= Annie Isherwood =

English Anglican nun

Annie Cecile Ramsbottom Isherwood (1862, in Uxbridge, England - 20 February 1906) was an Anglican nun and founder of the Community of the Resurrection of our Lord in Grahamstown. She was known as Mother Cecile CR (pronounced Cecil).

== Early life ==

Annie Isherwood was born in Uxbridge, Middlesex, England on 14 November 1862 to Richard Ramsbottom-Isherwood and Anna Clarendon (born Cox). One of her older siblings was future England rugby international and cricketer Francis Isherwood. Annie was educated privately and with the death of her mother in 1870 and father in 1875 she was orphaned by the age of 12. She was brought up by relatives in London where she attended St Peter's Church, Eaton Square.

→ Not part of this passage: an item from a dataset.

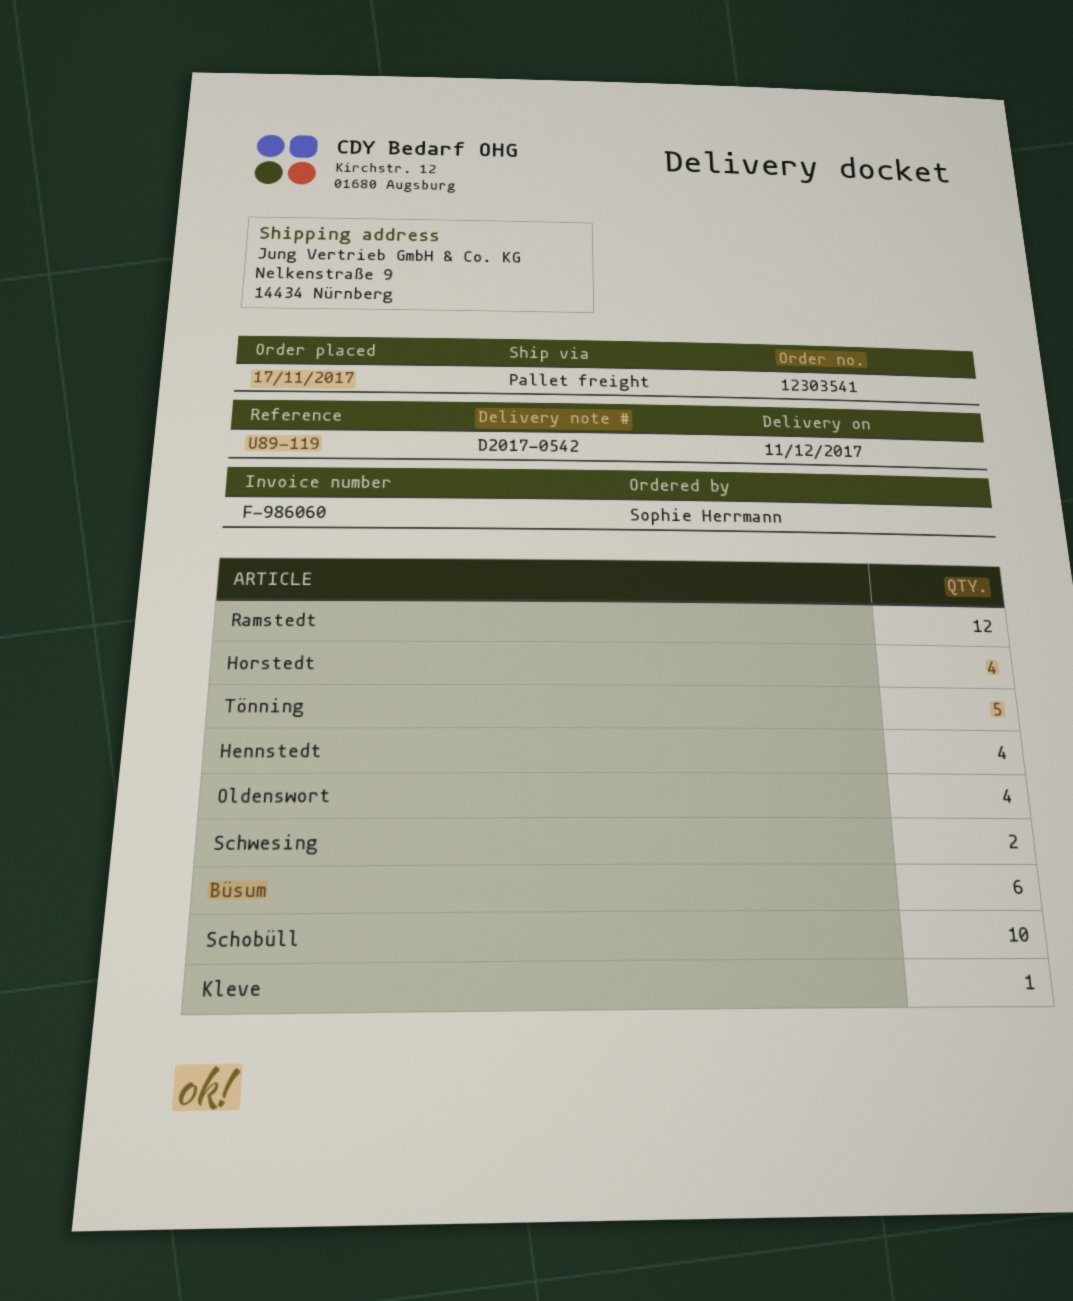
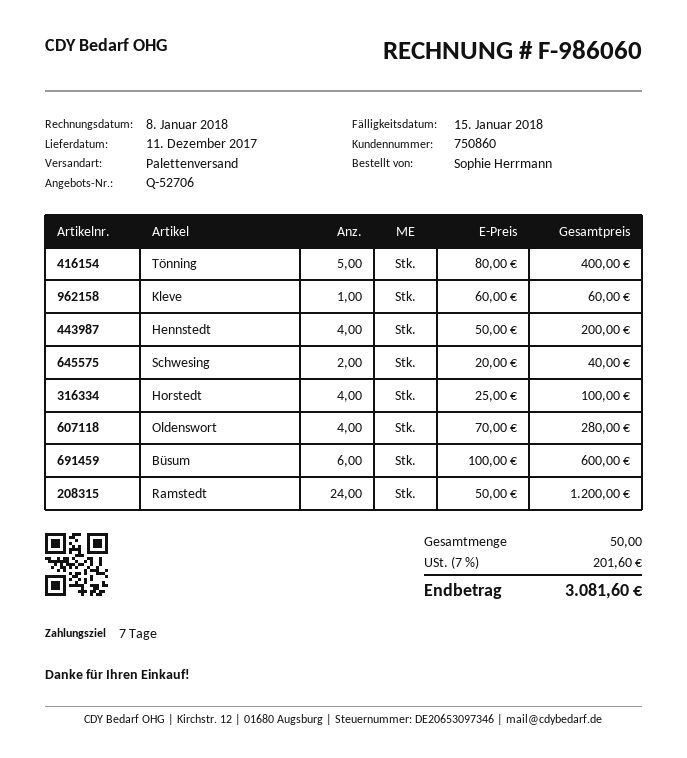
Ramstedt: 12 -> 24
Schobüll: 10 -> none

== Founding of the Community of the Resurrection of Our Lord ==

Isherwood was 21 when Allan Becher Webb, Bishop of Grahamstown, came to preach in St Peter's on the text "I was not disobedient to the heavenly vision", it was at this service she felt called to leave England and undertake work in his diocese. It was agreed that she would start an order of sisters to be known as the Community of the Resurrection of our Lord (not to be confused with the Community of the Resurrection). She was clothed as a novice on St Mark’s Day, 25 April 1884, and made her final profession on 14 November 1887. Isherwood became the mother superior of the order and was styled Mother Cecile CR.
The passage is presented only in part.